§ Task
Give the total number of lines in the data below that include "Single", and nothing else.

%%

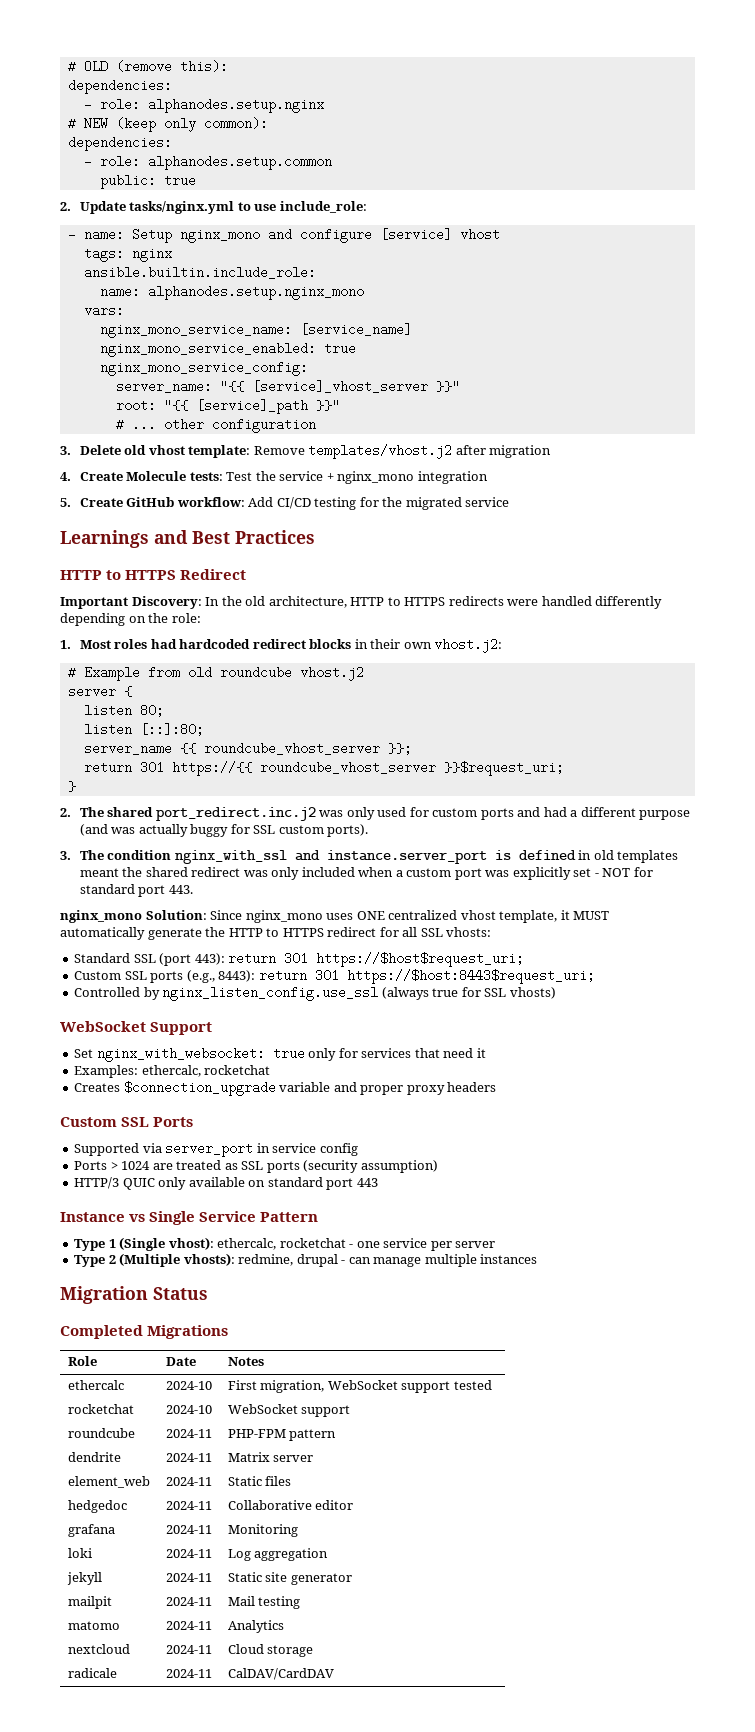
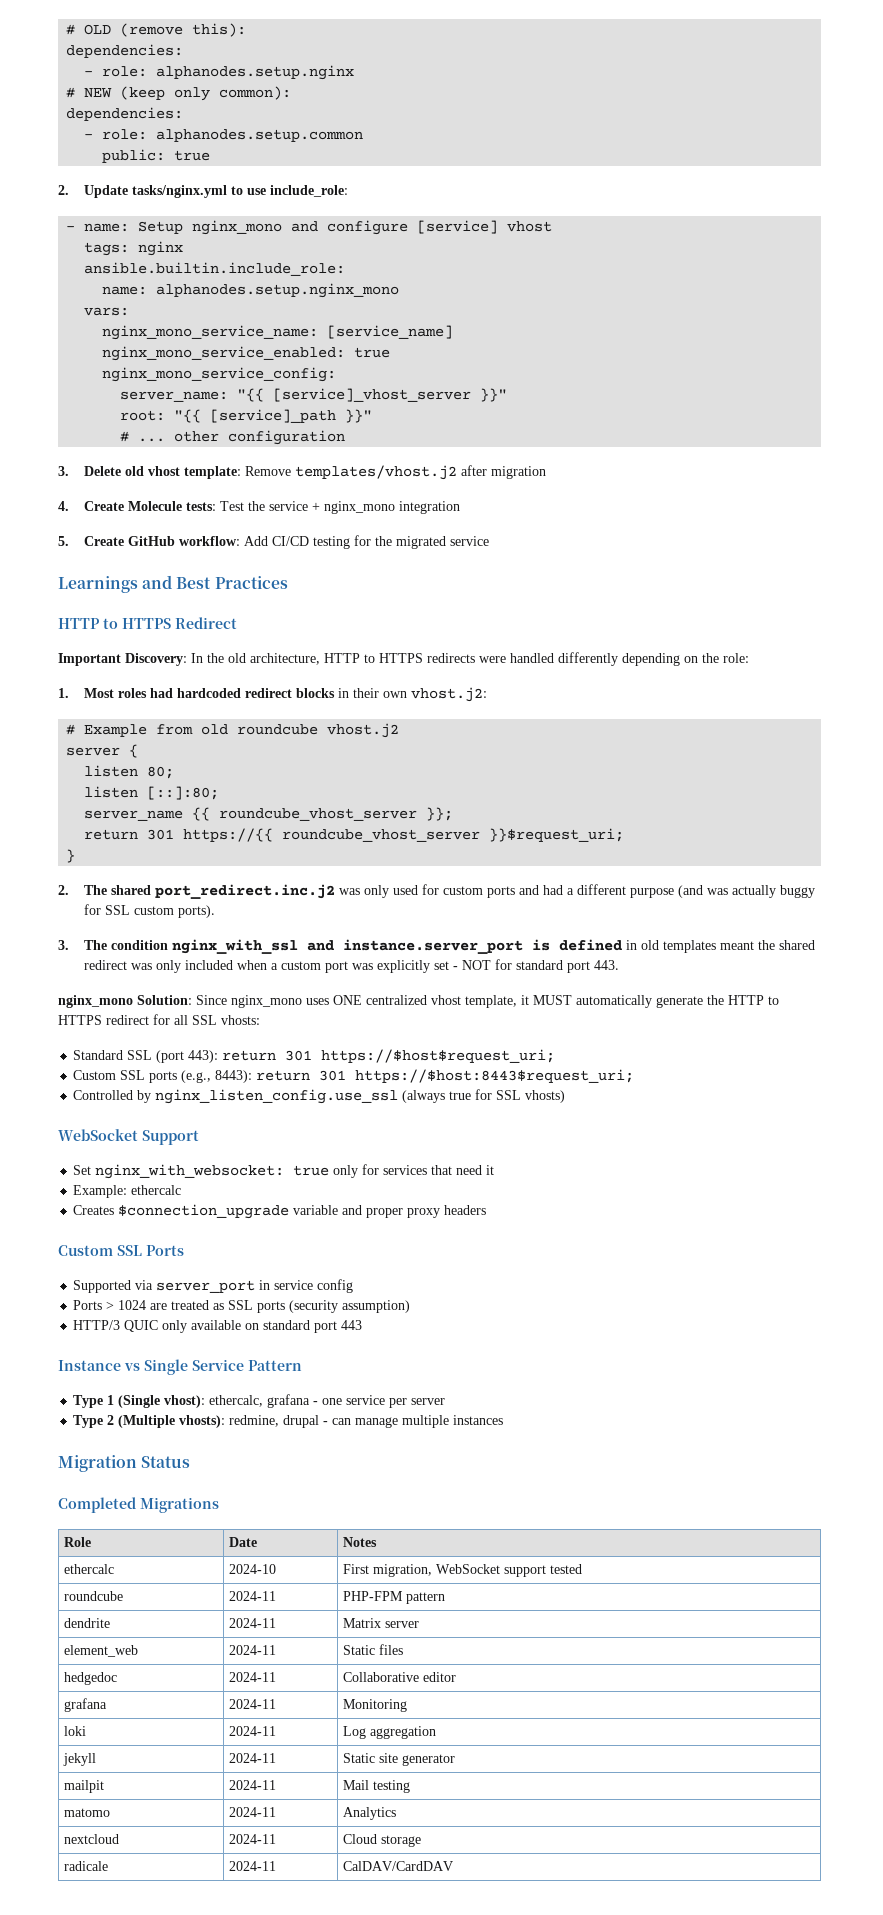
- Examples: ethercalc, rocketchat
+ Example: ethercalc
- Type 1 (Single vhost): ethercalc, rocketchat - one service per server
+ Type 1 (Single vhost): ethercalc, grafana - one service per server
- rocketchat | 2024-10 | WebSocket support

%%

§ Response to this exercise
2